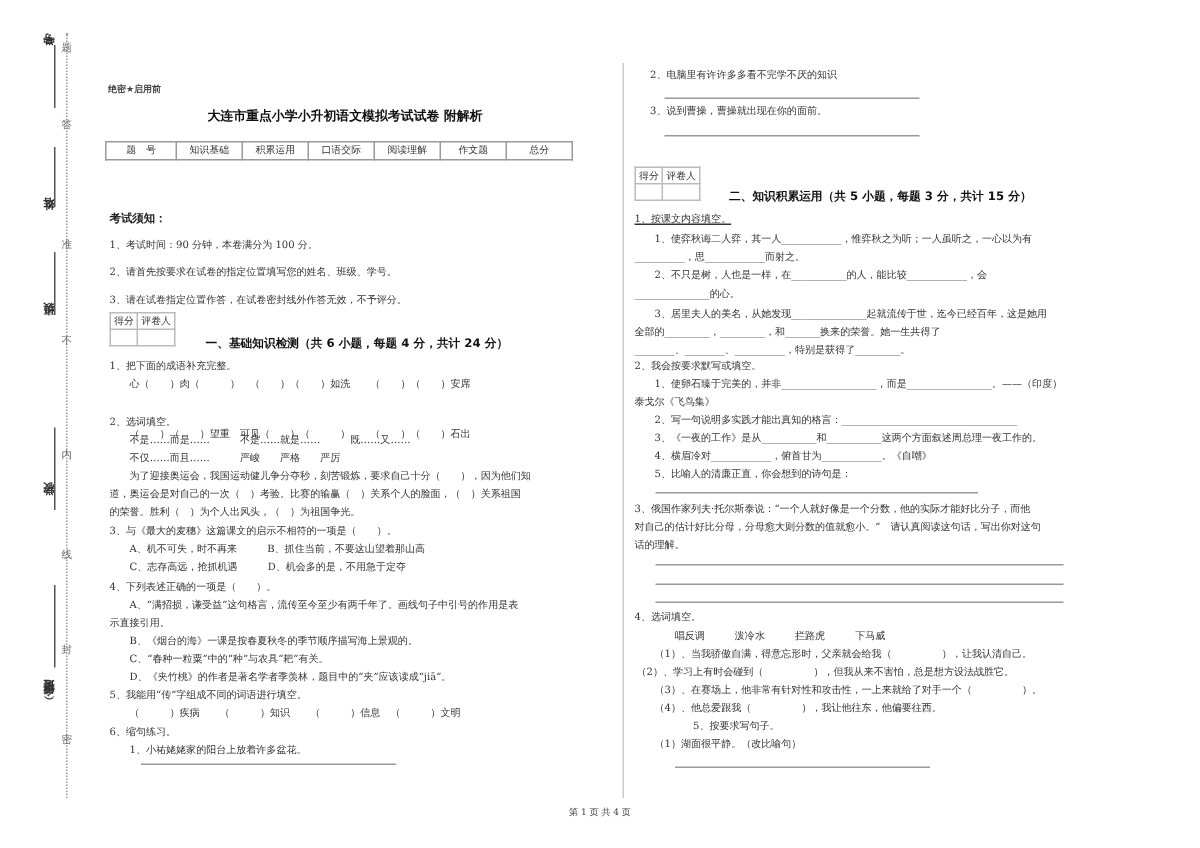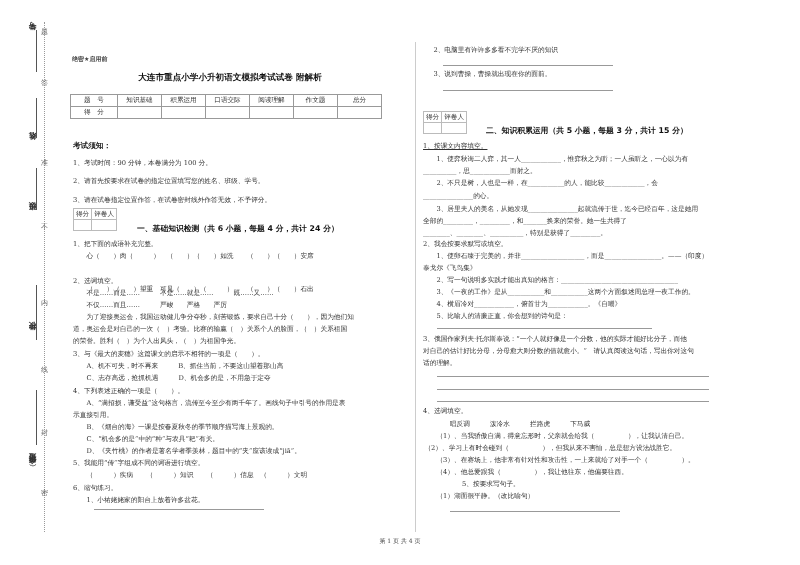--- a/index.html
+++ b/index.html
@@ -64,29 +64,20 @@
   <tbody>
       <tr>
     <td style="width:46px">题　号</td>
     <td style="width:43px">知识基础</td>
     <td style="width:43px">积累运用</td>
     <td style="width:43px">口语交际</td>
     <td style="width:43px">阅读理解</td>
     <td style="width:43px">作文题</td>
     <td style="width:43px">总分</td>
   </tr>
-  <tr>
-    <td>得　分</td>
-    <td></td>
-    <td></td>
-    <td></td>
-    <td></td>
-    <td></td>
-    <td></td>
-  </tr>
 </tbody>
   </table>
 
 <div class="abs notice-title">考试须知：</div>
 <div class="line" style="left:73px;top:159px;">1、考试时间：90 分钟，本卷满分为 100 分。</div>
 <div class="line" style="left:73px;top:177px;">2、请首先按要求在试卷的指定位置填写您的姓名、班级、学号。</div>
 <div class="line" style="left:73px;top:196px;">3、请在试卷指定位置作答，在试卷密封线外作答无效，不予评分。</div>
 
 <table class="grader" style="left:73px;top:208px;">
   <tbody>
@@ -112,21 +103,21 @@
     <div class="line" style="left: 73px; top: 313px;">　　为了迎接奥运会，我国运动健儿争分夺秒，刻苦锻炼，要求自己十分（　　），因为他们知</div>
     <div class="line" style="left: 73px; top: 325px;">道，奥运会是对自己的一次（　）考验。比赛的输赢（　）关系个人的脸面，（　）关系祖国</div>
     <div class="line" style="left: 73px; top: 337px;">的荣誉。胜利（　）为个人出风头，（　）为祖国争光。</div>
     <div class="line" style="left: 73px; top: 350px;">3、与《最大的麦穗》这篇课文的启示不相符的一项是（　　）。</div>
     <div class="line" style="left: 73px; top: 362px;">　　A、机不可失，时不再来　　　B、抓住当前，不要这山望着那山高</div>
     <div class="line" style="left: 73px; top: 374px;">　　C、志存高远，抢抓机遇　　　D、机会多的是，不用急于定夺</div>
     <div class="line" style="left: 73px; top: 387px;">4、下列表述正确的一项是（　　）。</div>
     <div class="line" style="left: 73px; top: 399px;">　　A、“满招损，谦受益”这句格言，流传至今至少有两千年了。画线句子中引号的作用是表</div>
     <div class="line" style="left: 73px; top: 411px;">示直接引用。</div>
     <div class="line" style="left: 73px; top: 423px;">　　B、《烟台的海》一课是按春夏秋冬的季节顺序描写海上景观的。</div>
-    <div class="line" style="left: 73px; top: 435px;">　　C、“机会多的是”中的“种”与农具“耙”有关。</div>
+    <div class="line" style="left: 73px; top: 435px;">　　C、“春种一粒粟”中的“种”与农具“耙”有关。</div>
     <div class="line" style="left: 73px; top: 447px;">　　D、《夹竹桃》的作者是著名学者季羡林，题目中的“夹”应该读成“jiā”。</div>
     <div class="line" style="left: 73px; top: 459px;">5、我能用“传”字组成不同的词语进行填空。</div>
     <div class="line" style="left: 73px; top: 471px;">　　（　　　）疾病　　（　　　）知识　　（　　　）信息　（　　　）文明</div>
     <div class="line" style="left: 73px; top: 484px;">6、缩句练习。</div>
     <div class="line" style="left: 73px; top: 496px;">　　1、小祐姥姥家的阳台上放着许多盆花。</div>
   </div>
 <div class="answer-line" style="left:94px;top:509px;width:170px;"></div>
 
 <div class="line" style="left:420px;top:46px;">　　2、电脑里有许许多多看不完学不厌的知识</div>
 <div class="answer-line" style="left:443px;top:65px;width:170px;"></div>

---

INSTRUCTIONS FOR THE TASK | I would like you to report every line in the listing above that contains "width".

REPLY |
     <td style="width:46px">题　号</td>
     <td style="width:43px">知识基础</td>
     <td style="width:43px">积累运用</td>
     <td style="width:43px">口语交际</td>
     <td style="width:43px">阅读理解</td>
     <td style="width:43px">作文题</td>
     <td style="width:43px">总分</td>
 <div class="answer-line" style="left:94px;top:509px;width:170px;"></div>
 <div class="answer-line" style="left:443px;top:65px;width:170px;"></div>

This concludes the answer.